(Paris) La comédienne Françoise Arnoul, décédée mardi à 90 ans, fut un sex-symbol des années 1950, choisie par Jean Renoir pour incarner l’éblouissante Nini de French Cancan, l’un de ses chefs-d’œuvre.

La bouche gourmande, l’œil rieur et la silhouette fine, elle a aussi joué la femme enfant vénéneuse dans Le fruit défendu d’Henri Verneuil (1952) ou l’espionne, sanglée d’un ciré noir, dans La chatte d’Henri Decoin (1958).

Née le 3 juin 1931 à Constantine (Algérie), fille d’un général d’artillerie, Françoise Gautsch — elle adopte pour pseudonyme Arnoul, l’un des prénoms de son père — passe son enfance en Algérie et au Maroc avant de s’installer à Paris avec sa famille à l’âge du lycée.

À 17 ans, elle rêve de cinéma et suit des cours d’art dramatique, soutenue par sa mère qui a elle-même eu une brève carrière de comédienne avant de se marier.

Sa première réplique, dans Rendez-vous de juillet de Jacques Becker (1949), est coupée au montage, raconte-t-elle dans Animal doué de bonheur, ses souvenirs publiés en 1995.

Elle décroche son premier rôle dans L’épave de Willy Rozier, un drame réaliste où elle incarne une danseuse. Comme elle est mineure, elle est doublée pour une scène très déshabillée.

La célébrité lui vient dès son deuxième film, Nous irons à Paris de Jean Boyer (1950), comédie musicale pleine de gaieté avec l’orchestre de Ray Ventura et ses collégiens où elle chante l’espiègle À la mi-août.

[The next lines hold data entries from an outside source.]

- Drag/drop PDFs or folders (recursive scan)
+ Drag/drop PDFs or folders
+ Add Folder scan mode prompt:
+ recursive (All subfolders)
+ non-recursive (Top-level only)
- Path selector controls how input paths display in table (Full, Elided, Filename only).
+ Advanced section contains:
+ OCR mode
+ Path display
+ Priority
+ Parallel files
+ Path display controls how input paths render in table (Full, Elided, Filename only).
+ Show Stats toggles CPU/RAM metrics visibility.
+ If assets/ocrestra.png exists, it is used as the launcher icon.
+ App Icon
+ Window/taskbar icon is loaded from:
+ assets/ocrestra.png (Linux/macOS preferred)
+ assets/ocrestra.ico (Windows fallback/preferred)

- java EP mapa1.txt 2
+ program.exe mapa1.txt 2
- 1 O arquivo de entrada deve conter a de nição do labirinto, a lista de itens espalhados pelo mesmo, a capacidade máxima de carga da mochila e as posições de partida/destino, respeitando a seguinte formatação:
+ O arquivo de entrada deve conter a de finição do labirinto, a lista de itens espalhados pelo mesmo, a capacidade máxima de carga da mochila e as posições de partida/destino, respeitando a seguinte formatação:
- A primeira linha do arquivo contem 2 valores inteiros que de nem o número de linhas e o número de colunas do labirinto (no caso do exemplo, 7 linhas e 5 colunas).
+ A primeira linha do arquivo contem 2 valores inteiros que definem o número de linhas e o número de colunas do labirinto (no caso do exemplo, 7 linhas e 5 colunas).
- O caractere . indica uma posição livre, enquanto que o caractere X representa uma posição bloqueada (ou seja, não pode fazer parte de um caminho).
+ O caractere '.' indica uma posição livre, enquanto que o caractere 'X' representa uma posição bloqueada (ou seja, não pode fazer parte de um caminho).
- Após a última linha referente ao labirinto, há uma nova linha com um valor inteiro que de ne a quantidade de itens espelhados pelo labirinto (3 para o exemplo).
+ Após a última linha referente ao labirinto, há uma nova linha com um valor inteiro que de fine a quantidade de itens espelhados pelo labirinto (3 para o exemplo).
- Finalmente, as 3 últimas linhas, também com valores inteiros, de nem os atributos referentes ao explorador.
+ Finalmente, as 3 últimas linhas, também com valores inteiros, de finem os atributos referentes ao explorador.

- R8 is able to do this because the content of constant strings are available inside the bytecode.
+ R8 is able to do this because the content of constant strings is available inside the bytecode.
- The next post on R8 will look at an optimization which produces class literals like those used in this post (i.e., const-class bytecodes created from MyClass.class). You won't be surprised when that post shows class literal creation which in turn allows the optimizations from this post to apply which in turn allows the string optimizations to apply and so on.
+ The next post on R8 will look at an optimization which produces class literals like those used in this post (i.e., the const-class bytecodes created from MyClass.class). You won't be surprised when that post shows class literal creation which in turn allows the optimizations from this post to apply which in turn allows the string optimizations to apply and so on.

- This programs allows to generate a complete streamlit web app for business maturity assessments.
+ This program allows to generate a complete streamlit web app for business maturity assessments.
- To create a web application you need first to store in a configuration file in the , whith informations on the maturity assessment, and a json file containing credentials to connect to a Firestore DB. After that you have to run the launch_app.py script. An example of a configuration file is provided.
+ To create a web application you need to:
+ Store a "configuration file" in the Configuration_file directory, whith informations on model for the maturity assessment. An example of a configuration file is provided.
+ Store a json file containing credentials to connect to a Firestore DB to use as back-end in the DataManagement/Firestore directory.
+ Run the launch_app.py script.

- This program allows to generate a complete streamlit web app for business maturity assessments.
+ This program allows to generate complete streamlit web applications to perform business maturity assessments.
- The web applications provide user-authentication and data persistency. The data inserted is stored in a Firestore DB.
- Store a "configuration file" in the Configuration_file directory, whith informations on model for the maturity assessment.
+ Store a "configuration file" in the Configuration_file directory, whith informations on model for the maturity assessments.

Outre Renoir, Verneuil et Decoin, elle tourne avec Roger Vadim (Sait-on jamais, 1957) ainsi que Pierre Kast (La morte saison des amours, 1960, Vacances portugaises, 1962), Julien Duvivier (Le diable et les dix commandements, 1962) ou Marcel Carné (Le pays d’où je viens, 1956).

Délaissée par la Nouvelle Vague

PHOTO CHARLY TRIBALLEAU, ARCHIVES AGENCE FRANCE-PRESSE

Françoise Arnoul au Festival de Deauville en septembre 2016.

Elle a pour partenaires Fernandel ou Jean Gabin, auquel elle voue « une tendresse infinie ». Le cinéma français en fait son ambassadrice, aux côtés de Gérard Philipe et Jean Marais, en envoyant une délégation en Californie.

À son mariage le 31 juillet 1956 avec le producteur Georges Cravenne, futur créateur des César du cinéma, Pierre Lazareff et Maurice Chevalier sont ses témoins. Le couple divorce huit ans plus tard.

Elle est ensuite la compagne de Bernard Paul, cinéaste communiste engagé qui meurt d’un cancer en décembre 1980. Pour lui, elle met sa carrière entre parenthèses. Il la fait tourner dans Dernière sortie avant Roissy (1976), film lucide sur le malaise des banlieues.

Proche de Simone Signoret et Yves Montand, elle s’engage dans les combats de l’époque, signe en 1971 le « manifeste des 343 » pour la libéralisation de l’avortement et tourne avec Raul Ruiz Dialogues d’exilés (1974).

Petit à petit, elle quitte le haut de l’affiche. Brigitte Bardot et sa sensualité décontractée l’ont supplantée, la Nouvelle Vague l’a délaissée et les années 1970-80 l’oublient. Elle tourne pour la télévision, fait quelques apparitions au théâtre. En 1997, sa prestation dans Post coïtum, animal triste de Brigitte Roüan est saluée par la critique.

« Je n’ai jamais été vraiment intéressée par ma carrière, je joue dans les films qui me plaisent avant tout », justifiait-elle.

Les années passent, mais elle garde son sourire lumineux : « Le temps qui passe n’est jamais du temps perdu, car chaque seconde il se passe quelque chose ».

Elle voue toujours la même passion au cinéma, découvert lorsqu’elle était petite fille. Les festivals, du plus prestigieux comme Cannes, où elle préside en 1997 la Caméra d’or, aux plus modestes, accueillent volontiers celle qui disait rester « une spectatrice émerveillée ».